Visual artists typically do not share in the long-term financial success of their works because works of visual art are produced singularly and valued for their scarcity, unlike books, films, and songs, which are produced and distributed in multiple copies to consumers. Consequently, in many, if not most instances, only the initial sale of a work of visual art inures to the benefit of the artist and it is collectors and other purchasers who reap any increase in that work’s value over time. Today more than seventy foreign countries – twice as many as in 1992 – have enacted a resale royalty provision of some sort to address this perceived inequity.

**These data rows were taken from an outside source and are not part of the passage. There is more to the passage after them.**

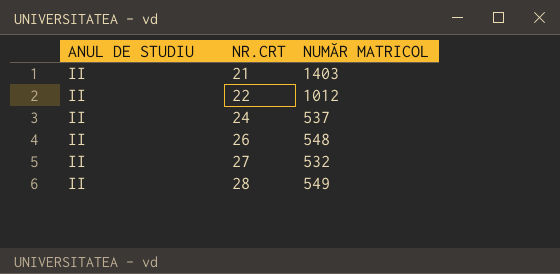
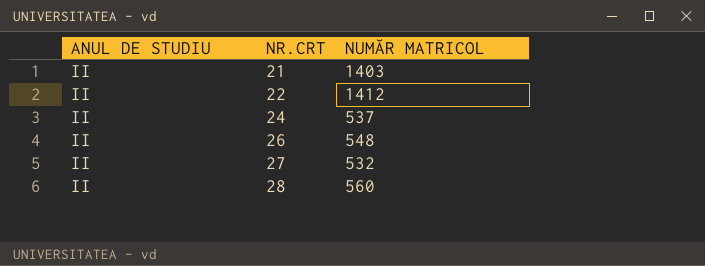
22 | NUMĂR MATRICOL: 1012 -> 1412
28 | NUMĂR MATRICOL: 549 -> 560

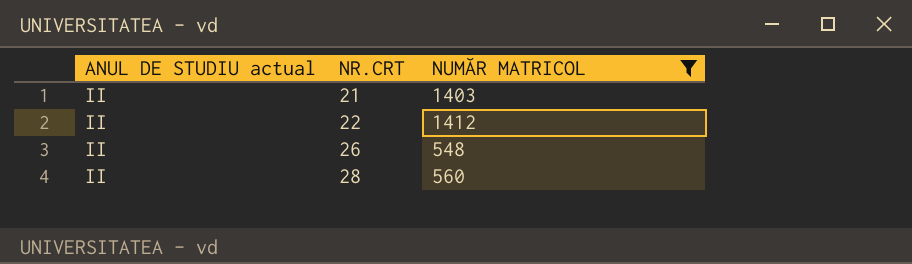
filter: none -> NUMĂR MATRICOL >= 548
column name: ANUL DE STUDIU -> ANUL DE STUDIU actual

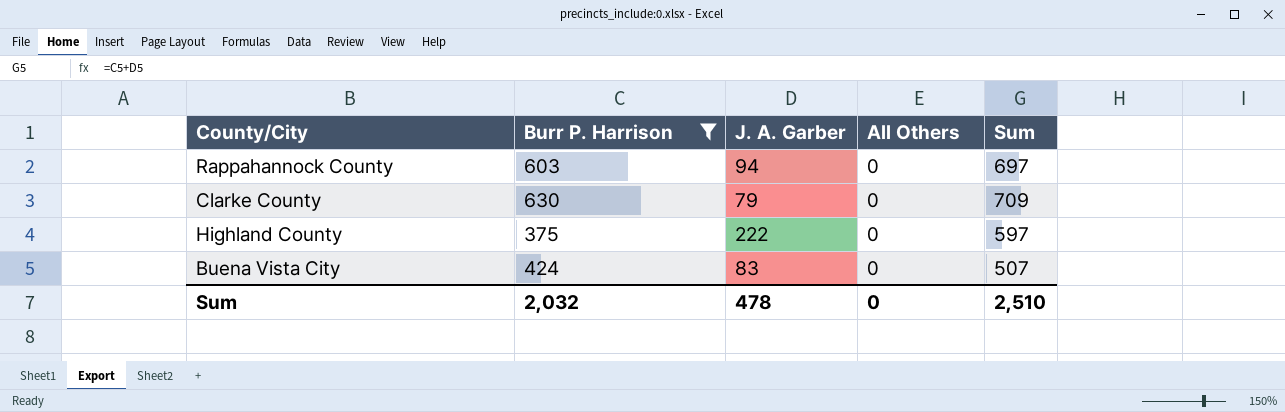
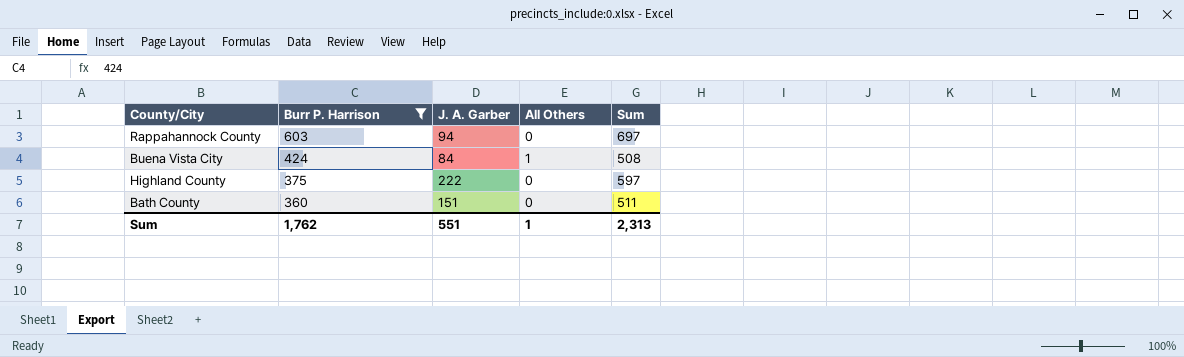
row order: none -> Burr P. Harrison descending
row Clarke County: 630 | 79 | 0 | 709 -> none
Buena Vista City | J. A. Garber: 83 -> 84
Buena Vista City | All Others: 0 -> 1
Buena Vista City | Sum: 507 -> 508
row Bath County: none -> 360 | 151 | 0 | 511
Sum | Burr P. Harrison: 2,032 -> 1,762
Sum | J. A. Garber: 478 -> 551
Sum | All Others: 0 -> 1
Sum | Sum: 2,510 -> 2,313

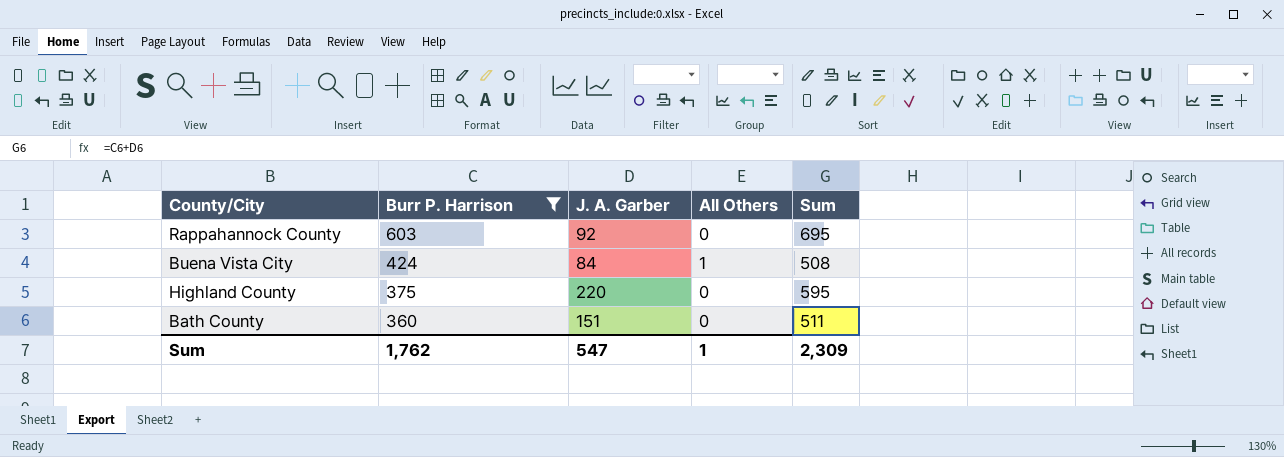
Rappahannock County | J. A. Garber: 94 -> 92
Rappahannock County | Sum: 697 -> 695
Highland County | J. A. Garber: 222 -> 220
Highland County | Sum: 597 -> 595
Sum | J. A. Garber: 551 -> 547
Sum | Sum: 2,313 -> 2,309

That said, the issues are as complex as the art market itself. We believe that Congress may want to consider a resale royalty, as well as a number of possible alternative or complementary options for supporting visual artists, within the broader context of industry norms, market practices, and other pertinent data. …
Although the Internet has provided artists with greater opportunities to exploit derivative images and/or sell mass-produced copies of their works, stakeholders agree that “for most visual artists . . . the amounts involved in reproduction or representation are generally insignificant.” Indeed, it appears to be common ground that reproduction rights represent a “very minor aspect of [most artists’] careers” and that the first sale of a work is “the main or exclusive source of income for almost all American artists.”